Sunday, February 10, 2013

Things I Didn't Know: Tenses in Latin (Reasoning)

Since I haven't been able to post much, I thought I would post a few short notes now and again about things I encounter in my study of classics that I didn't know before. I encountered a few doing my Latin Prose Composition homework.

Bradley's Arnold: 180 [1]: dum (while) always takes an historical present when it denotes the time within which something occurs. I'm not sure if this was something I just missed or if it actually wasn't in my Latin textbook, but this was news to me. Amusingly enough, I bought this textbook used and the person who had the textbook before me circled this as well.

181: The Latin perfect cannot express the equivalent of the English "I have been doing"," so the Romans used the present plus an adverb connoting the idea of the past for the same effect. Teh adverbs are iampridem, iamdiu, and iamdudum. This definitely did not show up in my Latin textbook, but i also can't think of a situation when I've run across it "in the wild" so I guess I can't really blame Moreland and Fleischer for the oversight.

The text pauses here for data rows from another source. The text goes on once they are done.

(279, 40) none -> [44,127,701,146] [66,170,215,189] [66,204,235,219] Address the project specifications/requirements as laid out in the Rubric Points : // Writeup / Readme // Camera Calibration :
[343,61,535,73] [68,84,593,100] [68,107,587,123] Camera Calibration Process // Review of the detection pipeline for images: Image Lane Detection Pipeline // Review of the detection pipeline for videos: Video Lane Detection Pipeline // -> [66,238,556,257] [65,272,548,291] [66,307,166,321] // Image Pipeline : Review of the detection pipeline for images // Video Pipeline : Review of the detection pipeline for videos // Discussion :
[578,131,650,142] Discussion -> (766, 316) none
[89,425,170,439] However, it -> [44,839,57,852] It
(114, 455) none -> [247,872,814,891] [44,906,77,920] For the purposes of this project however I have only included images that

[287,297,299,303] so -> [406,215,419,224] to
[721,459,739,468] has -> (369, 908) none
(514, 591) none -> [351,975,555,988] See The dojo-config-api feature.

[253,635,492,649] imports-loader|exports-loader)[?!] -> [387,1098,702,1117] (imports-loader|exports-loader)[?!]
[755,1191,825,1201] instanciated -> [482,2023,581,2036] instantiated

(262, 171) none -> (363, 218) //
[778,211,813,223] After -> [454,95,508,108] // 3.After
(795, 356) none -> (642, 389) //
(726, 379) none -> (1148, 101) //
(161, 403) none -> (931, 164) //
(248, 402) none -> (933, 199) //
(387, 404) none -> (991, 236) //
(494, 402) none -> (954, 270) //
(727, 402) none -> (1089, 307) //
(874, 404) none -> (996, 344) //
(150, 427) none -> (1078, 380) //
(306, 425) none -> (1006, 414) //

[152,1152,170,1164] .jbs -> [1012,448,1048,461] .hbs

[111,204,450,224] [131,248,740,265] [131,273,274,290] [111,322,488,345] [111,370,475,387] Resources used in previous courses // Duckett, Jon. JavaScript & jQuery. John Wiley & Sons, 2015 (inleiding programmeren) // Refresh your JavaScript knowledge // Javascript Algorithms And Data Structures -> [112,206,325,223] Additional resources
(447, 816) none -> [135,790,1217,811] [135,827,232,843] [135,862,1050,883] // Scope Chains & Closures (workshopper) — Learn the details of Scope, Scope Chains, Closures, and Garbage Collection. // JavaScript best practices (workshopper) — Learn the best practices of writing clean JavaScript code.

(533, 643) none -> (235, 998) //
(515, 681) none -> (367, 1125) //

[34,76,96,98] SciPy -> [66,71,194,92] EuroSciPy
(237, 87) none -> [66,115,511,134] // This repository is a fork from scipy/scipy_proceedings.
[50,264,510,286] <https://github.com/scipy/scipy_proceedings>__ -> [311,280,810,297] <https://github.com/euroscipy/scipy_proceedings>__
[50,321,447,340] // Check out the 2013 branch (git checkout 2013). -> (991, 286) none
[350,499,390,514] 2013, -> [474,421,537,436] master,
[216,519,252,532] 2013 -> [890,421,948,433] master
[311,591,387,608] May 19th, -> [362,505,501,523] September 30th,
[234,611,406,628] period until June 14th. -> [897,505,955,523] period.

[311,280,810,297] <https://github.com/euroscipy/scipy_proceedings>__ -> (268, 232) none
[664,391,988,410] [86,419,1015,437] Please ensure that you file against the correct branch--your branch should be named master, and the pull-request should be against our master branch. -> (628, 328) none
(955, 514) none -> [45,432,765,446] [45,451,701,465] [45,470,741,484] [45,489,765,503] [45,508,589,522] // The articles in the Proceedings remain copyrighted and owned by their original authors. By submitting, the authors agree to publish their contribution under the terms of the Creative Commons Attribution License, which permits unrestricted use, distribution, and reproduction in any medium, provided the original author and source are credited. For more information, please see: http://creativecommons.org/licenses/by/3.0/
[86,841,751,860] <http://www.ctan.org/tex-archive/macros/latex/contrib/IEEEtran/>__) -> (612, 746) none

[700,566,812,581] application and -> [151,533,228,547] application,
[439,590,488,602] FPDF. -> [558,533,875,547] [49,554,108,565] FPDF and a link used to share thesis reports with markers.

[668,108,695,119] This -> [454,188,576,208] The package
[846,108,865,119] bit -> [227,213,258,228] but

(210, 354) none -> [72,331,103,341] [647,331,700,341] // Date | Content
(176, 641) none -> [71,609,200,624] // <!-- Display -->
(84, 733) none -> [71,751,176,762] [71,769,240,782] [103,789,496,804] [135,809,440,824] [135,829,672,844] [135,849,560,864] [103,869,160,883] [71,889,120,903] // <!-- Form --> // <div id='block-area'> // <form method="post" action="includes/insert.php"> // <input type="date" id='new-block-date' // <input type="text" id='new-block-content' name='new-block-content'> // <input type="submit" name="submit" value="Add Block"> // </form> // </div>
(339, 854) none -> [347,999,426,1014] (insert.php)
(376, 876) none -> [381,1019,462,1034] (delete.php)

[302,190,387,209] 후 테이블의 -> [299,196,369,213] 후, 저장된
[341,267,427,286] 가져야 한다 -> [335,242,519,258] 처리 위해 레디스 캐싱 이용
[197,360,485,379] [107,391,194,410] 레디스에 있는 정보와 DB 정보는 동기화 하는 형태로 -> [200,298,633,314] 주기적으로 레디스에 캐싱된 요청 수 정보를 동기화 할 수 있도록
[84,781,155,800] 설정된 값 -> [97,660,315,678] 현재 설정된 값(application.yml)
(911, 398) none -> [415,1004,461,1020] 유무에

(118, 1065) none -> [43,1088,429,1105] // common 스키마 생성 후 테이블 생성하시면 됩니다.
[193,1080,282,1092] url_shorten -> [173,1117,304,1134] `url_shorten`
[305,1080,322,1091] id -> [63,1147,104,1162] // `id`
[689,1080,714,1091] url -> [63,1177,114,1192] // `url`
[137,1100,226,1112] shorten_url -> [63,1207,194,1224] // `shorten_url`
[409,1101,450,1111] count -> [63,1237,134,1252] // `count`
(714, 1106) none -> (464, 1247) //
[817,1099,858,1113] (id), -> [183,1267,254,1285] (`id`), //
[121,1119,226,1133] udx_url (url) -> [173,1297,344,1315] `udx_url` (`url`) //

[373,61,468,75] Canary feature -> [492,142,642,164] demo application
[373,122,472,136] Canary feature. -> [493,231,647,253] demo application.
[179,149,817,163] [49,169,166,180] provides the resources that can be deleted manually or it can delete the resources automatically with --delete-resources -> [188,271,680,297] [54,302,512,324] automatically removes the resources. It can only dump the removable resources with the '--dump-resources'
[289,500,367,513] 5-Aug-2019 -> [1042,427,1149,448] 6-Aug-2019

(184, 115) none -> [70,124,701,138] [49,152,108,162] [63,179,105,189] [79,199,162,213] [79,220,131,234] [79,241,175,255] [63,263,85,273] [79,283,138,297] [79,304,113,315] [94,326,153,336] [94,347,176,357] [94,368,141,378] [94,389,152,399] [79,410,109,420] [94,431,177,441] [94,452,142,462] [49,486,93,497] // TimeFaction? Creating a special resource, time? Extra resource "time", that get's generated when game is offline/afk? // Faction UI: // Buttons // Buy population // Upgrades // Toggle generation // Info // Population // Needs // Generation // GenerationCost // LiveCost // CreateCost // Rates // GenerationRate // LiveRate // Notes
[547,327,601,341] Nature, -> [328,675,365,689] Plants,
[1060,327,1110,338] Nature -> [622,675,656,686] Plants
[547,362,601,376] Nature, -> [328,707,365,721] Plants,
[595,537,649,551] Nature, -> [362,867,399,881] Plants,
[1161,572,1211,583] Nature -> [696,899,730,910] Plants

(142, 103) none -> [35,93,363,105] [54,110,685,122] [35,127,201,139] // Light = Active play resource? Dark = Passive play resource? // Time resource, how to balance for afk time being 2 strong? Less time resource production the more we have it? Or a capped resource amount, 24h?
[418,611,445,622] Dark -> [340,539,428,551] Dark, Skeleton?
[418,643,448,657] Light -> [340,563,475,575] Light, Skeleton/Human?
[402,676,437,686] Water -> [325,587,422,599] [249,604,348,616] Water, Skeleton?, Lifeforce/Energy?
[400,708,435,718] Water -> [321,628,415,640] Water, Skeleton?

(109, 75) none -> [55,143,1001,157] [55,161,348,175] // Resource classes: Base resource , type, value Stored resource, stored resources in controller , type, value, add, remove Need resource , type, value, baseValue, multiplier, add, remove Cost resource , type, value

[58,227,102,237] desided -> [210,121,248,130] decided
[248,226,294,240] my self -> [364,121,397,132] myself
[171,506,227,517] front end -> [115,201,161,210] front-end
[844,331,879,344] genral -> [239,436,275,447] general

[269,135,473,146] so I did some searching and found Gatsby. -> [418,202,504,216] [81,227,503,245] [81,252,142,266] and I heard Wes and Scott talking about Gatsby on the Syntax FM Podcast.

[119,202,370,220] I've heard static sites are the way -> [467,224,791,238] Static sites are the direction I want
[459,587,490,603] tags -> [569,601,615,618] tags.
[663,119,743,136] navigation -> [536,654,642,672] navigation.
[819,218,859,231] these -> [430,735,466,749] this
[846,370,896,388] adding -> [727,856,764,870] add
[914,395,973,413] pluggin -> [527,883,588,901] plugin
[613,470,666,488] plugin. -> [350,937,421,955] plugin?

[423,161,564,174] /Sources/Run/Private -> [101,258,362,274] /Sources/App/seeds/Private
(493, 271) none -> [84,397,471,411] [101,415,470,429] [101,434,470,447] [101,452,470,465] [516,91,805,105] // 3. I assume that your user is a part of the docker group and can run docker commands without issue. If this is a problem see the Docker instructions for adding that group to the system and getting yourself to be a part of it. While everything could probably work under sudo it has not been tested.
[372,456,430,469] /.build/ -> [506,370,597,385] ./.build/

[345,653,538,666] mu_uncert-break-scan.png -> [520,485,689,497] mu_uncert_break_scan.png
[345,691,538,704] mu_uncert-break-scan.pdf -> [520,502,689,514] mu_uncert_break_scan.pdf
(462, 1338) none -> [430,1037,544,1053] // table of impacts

  1. Bradley's Arnold references are by paragraph number, not by page.

1 comment:

  1. Interesting about the lack of the present perfect in Latin! It's one of the big "to teach" items for teaching English as a foreign language. I found the best way to explain it is to say that it includes the idea of something that was completed in the past but is still relevant now -- it could be captured by the idea of "up to now" and is in some sense summative. It's interesting to note that "iamdudum" and such words are used to fill out this idea, because this is exactly how one might express that sort of idea in Latin! It just goes to show that to understand any tense, you really need to know what adverbs may and may not be used with it. Interesting post!